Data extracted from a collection
BEGIN

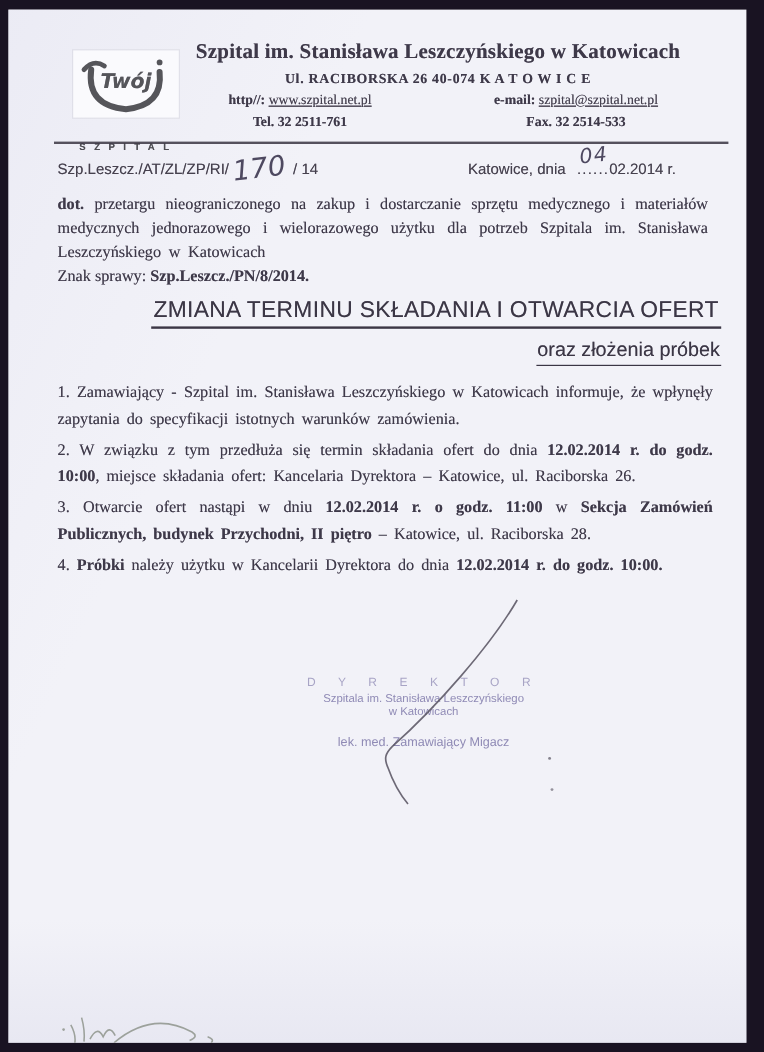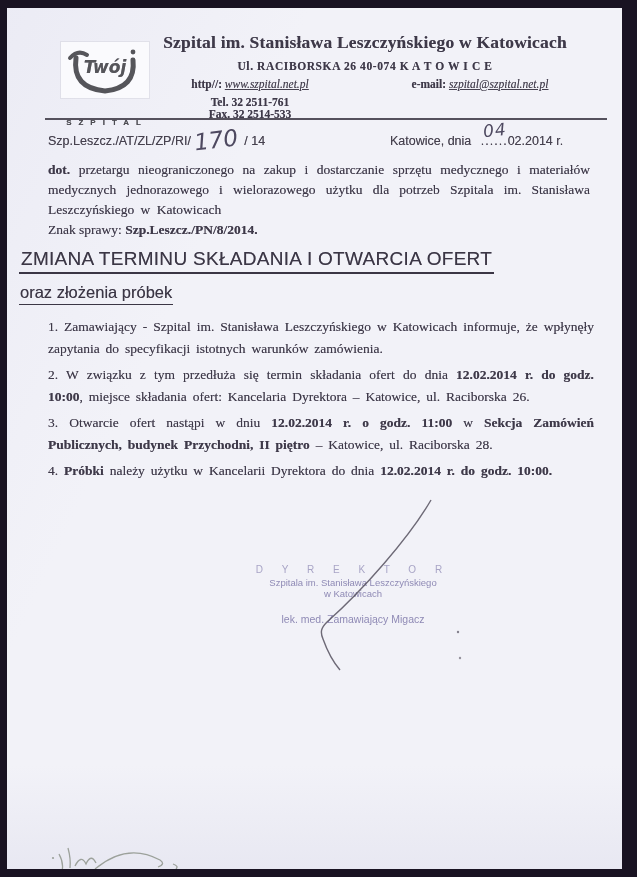--- a/index.html
+++ b/index.html
@@ -25,22 +25,22 @@
   .logo-box{width:88px;height:56px;margin:0 auto;background:#fafafd;
     box-shadow:0 0 0 1px rgba(120,120,140,.12);display:block;}
   .logo-label{display:block;margin-top:20px;font-family:"Liberation Sans",sans-serif;
     font-size:8px;font-weight:bold;letter-spacing:7px;color:#4d4d52;padding-left:4px;}
   .head-text{position:absolute;left:128px;top:24px;width:460px;text-align:center;}
   .org-name{font-size:17.5px;font-weight:bold;letter-spacing:.2px;}
   .org-address{margin-top:7px;font-size:11.5px;font-weight:bold;letter-spacing:.6px;}
   .contact-row{display:flex;margin-top:6px;}
   .contact-row>div{width:50%;font-size:11.5px;}
   .lbl{font-weight:bold;}
-  .link{font-style:italic;text-decoration:underline;color:#45404f;}
-  .telfax-row{display:flex;margin-top:6px;flex-direction:column;}
+  .link{text-decoration:underline;color:#45404f;}
+  .telfax-row{display:flex;margin-top:6px;}
   .telfax-row>div{width:50%;font-size:11.5px;font-weight:bold;}
   .divider{position:absolute;left:38px;top:110px;width:562px;height:2px;
     background:var(--divider);opacity:.85;}
   
   .ref-row{position:absolute;left:41px;top:118px;right:20px;height:34px;
     font-family:"Liberation Sans",sans-serif;font-size:12.5px;color:#46414e;}
   .ref-left{position:absolute;left:0;top:8px;white-space:nowrap;}
   .hand{font-family:"DejaVu Sans",sans-serif;font-style:italic;color:#4e4960;
     text-shadow:none;}
   .hand-ref{display:inline-block;font-size:23px;line-height:10px;
@@ -48,21 +48,21 @@
   .date-group{position:absolute;left:342px;top:8px;white-space:nowrap;}
   .date-dots{position:relative;display:inline-block;letter-spacing:1px;margin-left:6px;}
   .hand-day{position:absolute;left:2px;top:-14px;font-size:17px;
     display:inline-block;transform:rotate(-6deg);}
   
   .subject{position:absolute;left:41px;top:152px;width:542px;font-size:13.5px;
     line-height:20px;}
   .subject p.just{text-align:justify;word-spacing:3px;}
   .b{font-weight:bold;}
   
-  .title-wrap{position:absolute;left:12px;top:240px;width:594px;text-align:left;
+  .title-wrap{position:absolute;left:0;top:240px;width:594px;text-align:right;
     font-family:"Liberation Sans",sans-serif;color:#3b3645;}
   .title-main{display:inline-block;font-size:19px;letter-spacing:.3px;
     border-bottom:2px solid #3b3645;padding:0 2px 2px;}
   .title-sub{margin-top:9px;}
   .title-sub span{display:inline-block;font-size:16.5px;
     border-bottom:1.6px solid #3b3645;padding:0 1px 2px;}
   
   .points{position:absolute;left:41px;top:308px;width:546px;font-size:13.5px;
     line-height:22px;}
   .points p{text-align:justify;word-spacing:2.5px;margin-bottom:4px;}

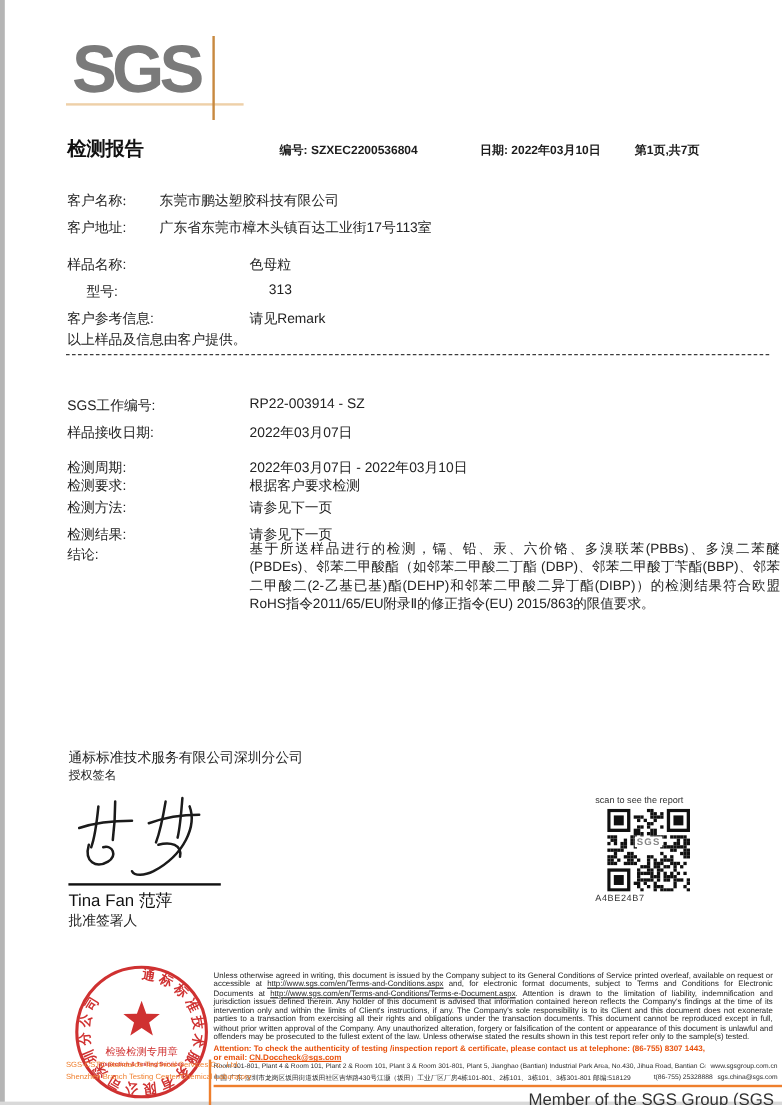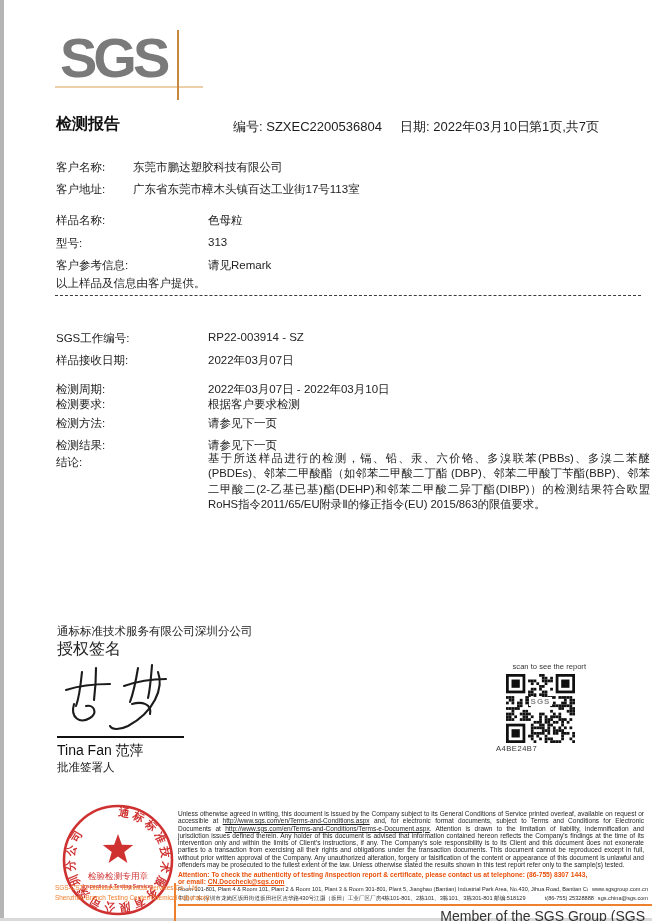--- a/index.html
+++ b/index.html
@@ -9,38 +9,38 @@
   
   .edge-left{left:0;top:0;width:4px;height:921px;background:#b5b5b5;}
   .edge-bottom{left:0;top:918px;width:652px;height:3px;background:#d9d9d9;}
   
   .logo{left:60px;top:30px;font-size:56px;font-weight:700;color:#7a7a7a;
         letter-spacing:-4px;line-height:1;transform:scaleY(1.0);}
   .logo-hline{left:55px;top:86px;width:148px;height:2px;background:#eed0a8;}
   .logo-vline{left:177px;top:30px;width:2px;height:70px;background:#c8893f;}
   
   .title{left:56px;top:114px;font-size:16px;font-weight:700;color:#111;}
-  .meta{top:118px;font-size:13px;font-weight:400;color:#1c1c1c;white-space:nowrap;}
+  .meta{top:118px;font-size:10px;font-weight:700;color:#1c1c1c;white-space:nowrap;}
   
   .row{left:56px;font-size:11.5px;white-space:nowrap;color:#222;}
   .row .lab{display:inline-block;color:#222;}
   .val-client{position:absolute;left:77px;}
   .val-wide{position:absolute;left:152px;}
   .dash{left:55px;top:295px;width:586px;border-top:1.5px dashed #3c3c3c;height:0;}
   .note{left:56px;top:276px;font-size:11.5px;color:#222;}
   .conclusion{left:208px;top:451px;width:442px;font-size:11.3px;line-height:15.4px;
               color:#222;text-align:justify;}
   
   .sig-company{left:57px;top:624px;font-size:11.5px;color:#222;}
-  .sig-auth{left:57px;top:639px;font-size:16px;color:#222;text-align:right;}
+  .sig-auth{left:57px;top:639px;font-size:10px;color:#222;text-align:right;}
   .sig-line{left:57px;top:736px;width:127px;height:2px;background:#111;}
   .sig-name{left:57px;top:742px;font-size:14px;color:#111;}
   .sig-role{left:57px;top:760px;font-size:11.5px;color:#222;}
   
-  .qr-caption{left:496px;top:662px;width:90px;text-align:right;font-size:7.6px;color:#333;}
+  .qr-caption{left:496px;top:662px;width:90px;text-align:left;font-size:7.6px;color:#333;}
   .qr-box{left:506px;top:674px;width:69px;height:69px;background:#fff;}
   .qr-center{left:506px;top:697px;width:69px;text-align:center;font-size:8px;font-weight:700;
              color:#888;background:transparent;}
   .qr-center span{background:#fff;padding:0 2px;letter-spacing:1px;}
   .qr-code{left:496px;top:744px;width:90px;text-align:left;font-size:7.6px;color:#333;letter-spacing:.5px;}
   
   .disclaimer{left:178px;top:810px;width:466px;font-size:6.55px;line-height:7.25px;
               text-align:justify;color:#1f1f1f;}
   .disclaimer a{color:#1f1f1f;text-decoration:underline;}
   .attention{left:178px;top:871px;width:466px;font-size:6.7px;line-height:7.4px;
@@ -81,21 +81,21 @@
 </div>
 <div class="abs row" style="top:182px;">
   <span class="lab">客户地址:</span>
   <span class="val-client">广东省东莞市樟木头镇百达工业街17号113室</span>
 </div>
 
 <div class="abs row" style="top:213px;">
   <span class="lab">样品名称:</span>
   <span class="val-wide">色母粒</span>
 </div>
-<div class="abs row" style="top:236px;">
+<div class="abs row" style="top:236px;margin-left:16px;">
   <span class="lab">型号:</span>
   <span class="val-wide">313</span>
 </div>
 <div class="abs row" style="top:258px;">
   <span class="lab">客户参考信息:</span>
   <span class="val-wide">请见Remark</span>
 </div>
 <div class="abs note">以上样品及信息由客户提供。</div>
 <div class="abs dash"></div>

END

Above are some records. Copy each of their lines that holds the string "bottom".

     border-bottom:2px solid #3b3645;padding:0 2px 2px;}
     border-bottom:1.6px solid #3b3645;padding:0 1px 2px;}
   .points p{text-align:justify;word-spacing:2.5px;margin-bottom:4px;}
   .edge-bottom{left:0;top:918px;width:652px;height:3px;background:#d9d9d9;}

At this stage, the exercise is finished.